Aukus deal: US, UK and Australia agree on nuclear submarine project
BBC | 14th March 2023
The US, UK and Australia have unveiled details of their plan to create a new fleet of nuclear-powered submarines, aimed at countering China’s influence in the Indo-Pacific region. Under the Aukus pact Australia is to get its first nuclear-powered subs – at least three – from the US. The allies will also work to create a new fleet using cutting-edge tech, including UK-made Rolls-Royce reactors. Beijing has strongly criticised the significant naval deal.
Aukus, the Anglosphere and the return of great power rivalry
The Financial Times | 13th March 2023
When an American president and a British prime minister stand side by side on a warship, it is hard to avoid the historical echoes. In August 1941, Franklin Roosevelt and Winston Churchill met off the coast of Newfoundland to sign the Atlantic Charter, setting out a joint vision for a postwar world.
Paul Keating savages AUKUS nuclear submarine deal as Labor’s worst since conscription
Australian Broadcasting Corporation | 15th March 2023
Former Prime Minister Paul Keating has taken aim at Australia’s AUKUS nuclear-powered submarine deal with the United States and the United Kingdom, calling it the “worst international decision” by a Labor government since conscription in World War I. The former Labor leader also offered a scathing assessment of the government’s most senior politicians, including Prime Minister Anthony Albanese, Defence Minister Richard Marles, and Foreign Affairs Minister Penny Wong, dubbing Mr Marles and Senator Wong “seriously unwise ministers”.

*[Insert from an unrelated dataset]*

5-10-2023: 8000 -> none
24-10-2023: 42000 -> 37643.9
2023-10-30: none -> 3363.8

India, Australia committed to open and inclusive Indo-Pacific: Albanese
The Hindustan Times | 10th March 2023
Australian Prime Minister Anthony Albanese called India a top-tier security partner for his country while announcing that Australia will host this year’s Malabar exercise for the first time even as he stressed that the Indian Ocean was key to the security and prosperity of both countries, which are committed to upholding the rules-based international order in the Indo-Pacific. He made those comments during a visit to India’s first indigenous aircraft carrier, INS Vikrant, in Mumbai. Navy chief Admiral R Hari Kumar received him on board.
Japanese, South Korean leaders improve ties, vow to resume mutual visits
Kyodo News | 16th March 2023
Japan and South Korea agreed in their summit to resume reciprocal visits by their leaders, which had been suspended for 12 years, and bilateral security talks, to help get relations back on track by seeking to resolve a major row over a wartime labor dispute. During the talks in Tokyo, Prime Minister Fumio Kishida and Yoon Suk Yeol, the first South Korean president to visit Japan in four years, confirmed they will maintain “close communication” and boost political, economic and cultural exchanges.

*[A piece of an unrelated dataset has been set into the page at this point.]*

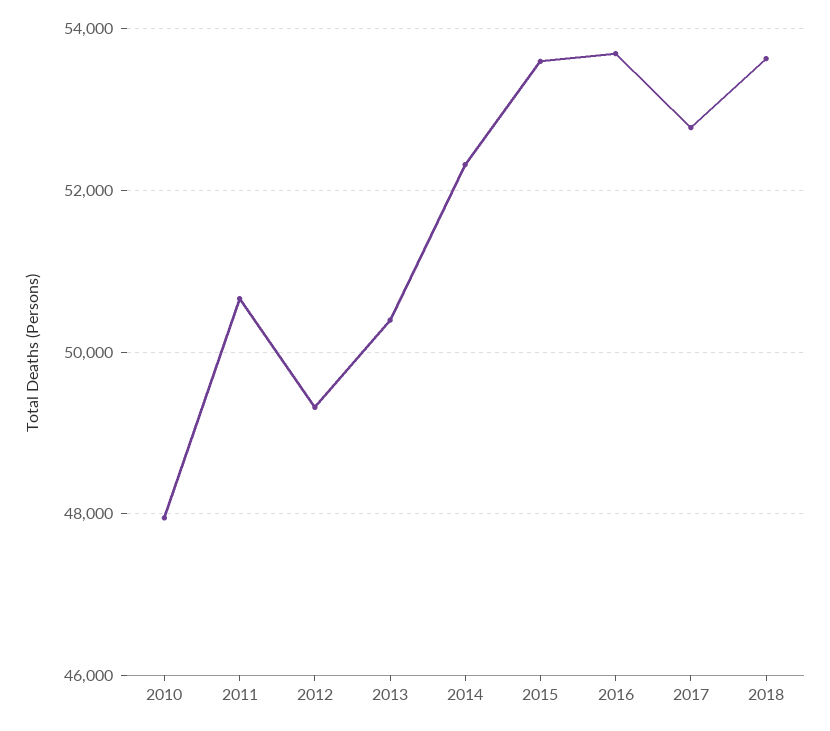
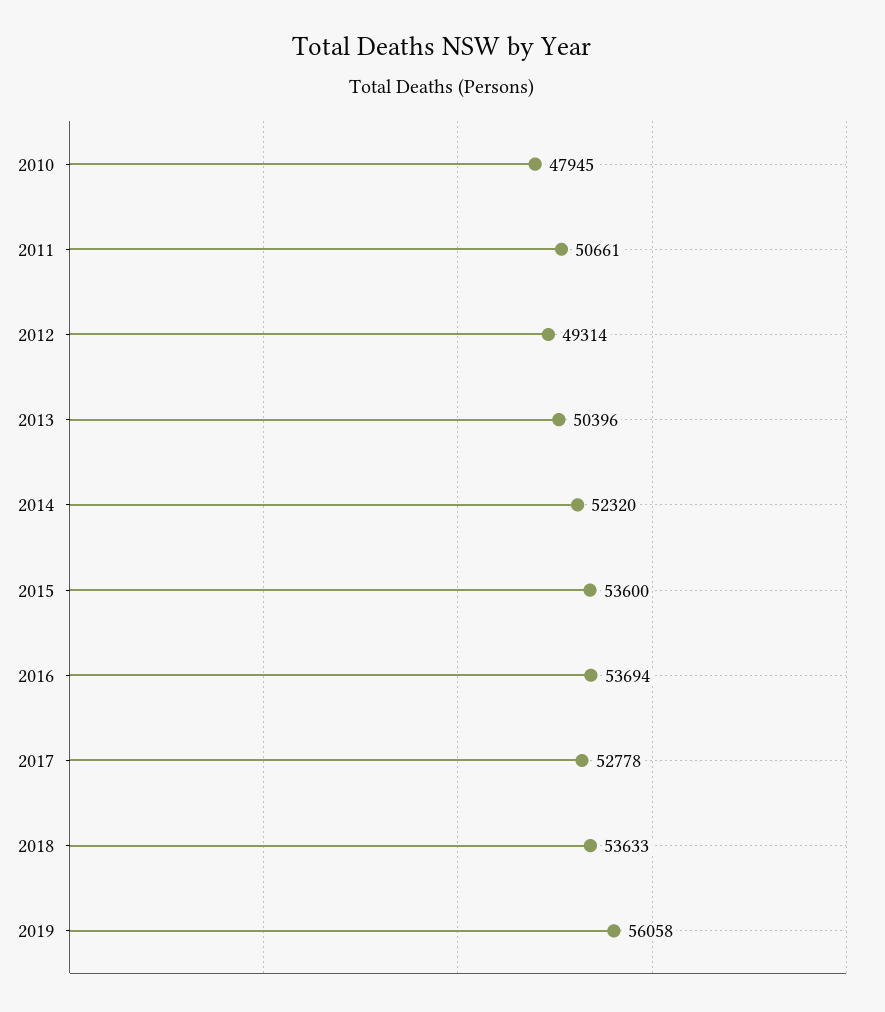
2019: none -> 56058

Japan, Britain, Italy vow to succeed in fighter jet project
Kyodo News | 16th March 2023
The defense ministers of Japan, Britain and Italy in Tokyo vowed success in developing a next-generation fighter jet by 2035, a plan unveiled late last year. In the first trilateral defense ministerial meeting, Defense Minister Yasukazu Hamada and his British and Italian counterparts, Ben Wallace and Guido Crosetto, also discussed their cooperation in the Indo-Pacific region, where China has been intensifying its military activities, Japan’s Defense Ministry said.
Japan sends missile units to southwestern island to face China threat
Japan Times | 16th March 2023
Japan has deployed Ground Self-Defense Force units including missile squads to a remote southern island near the disputed Senkaku Islands and Taiwan, apparently in response to China’s intensifying military activities in nearby waters.